_TASK BRIEF_
Reproduce the data exactly as given, except for any images.

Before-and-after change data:
★ ★ ★ ★ ★ ★ ★

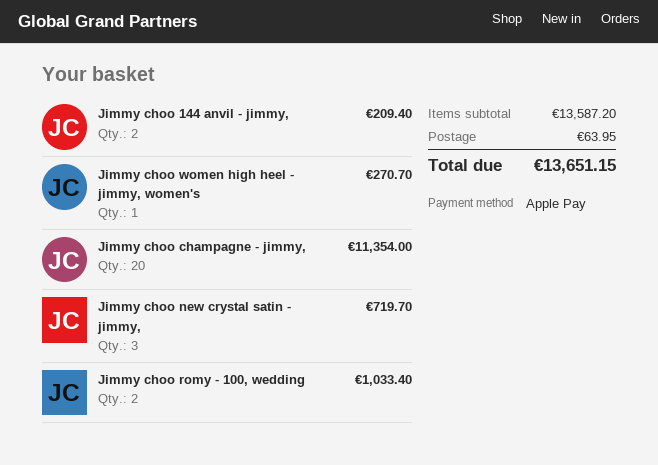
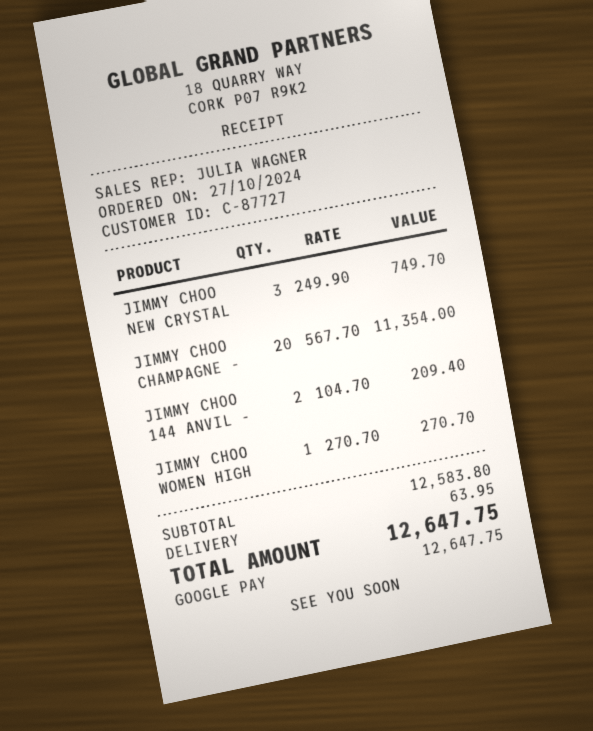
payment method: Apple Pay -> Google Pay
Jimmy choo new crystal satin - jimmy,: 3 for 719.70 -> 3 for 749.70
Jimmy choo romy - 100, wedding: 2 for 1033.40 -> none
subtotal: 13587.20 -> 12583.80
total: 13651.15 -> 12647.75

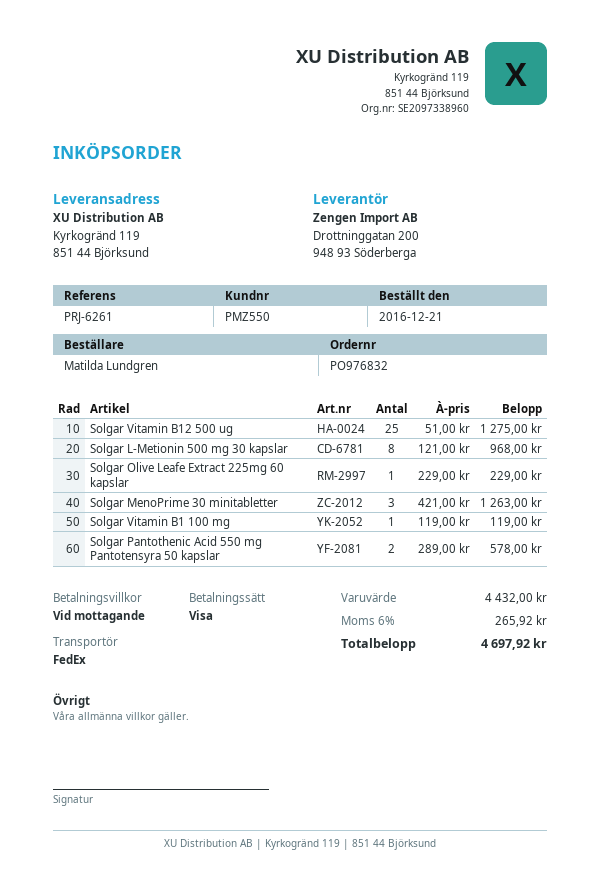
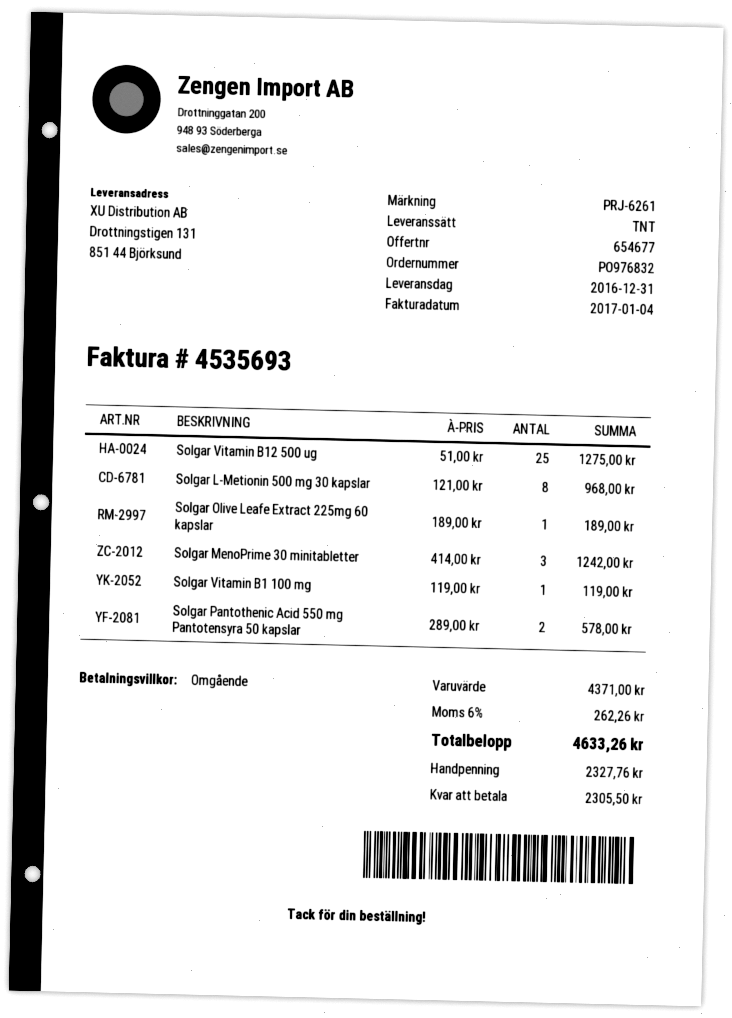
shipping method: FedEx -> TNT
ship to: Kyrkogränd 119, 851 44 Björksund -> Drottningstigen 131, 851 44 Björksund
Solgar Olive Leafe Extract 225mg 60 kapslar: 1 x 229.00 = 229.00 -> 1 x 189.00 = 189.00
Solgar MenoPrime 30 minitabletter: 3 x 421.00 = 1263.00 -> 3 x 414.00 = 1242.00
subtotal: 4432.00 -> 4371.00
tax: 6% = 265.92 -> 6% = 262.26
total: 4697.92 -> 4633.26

★ ★ ★ ★ ★ ★ ★

_EXERCISE RESULT_
payment method: Apple Pay -> Google Pay
Jimmy choo new crystal satin - jimmy,: 3 for 719.70 -> 3 for 749.70
Jimmy choo romy - 100, wedding: 2 for 1033.40 -> none
subtotal: 13587.20 -> 12583.80
total: 13651.15 -> 12647.75

shipping method: FedEx -> TNT
ship to: Kyrkogränd 119, 851 44 Björksund -> Drottningstigen 131, 851 44 Björksund
Solgar Olive Leafe Extract 225mg 60 kapslar: 1 x 229.00 = 229.00 -> 1 x 189.00 = 189.00
Solgar MenoPrime 30 minitabletter: 3 x 421.00 = 1263.00 -> 3 x 414.00 = 1242.00
subtotal: 4432.00 -> 4371.00
tax: 6% = 265.92 -> 6% = 262.26
total: 4697.92 -> 4633.26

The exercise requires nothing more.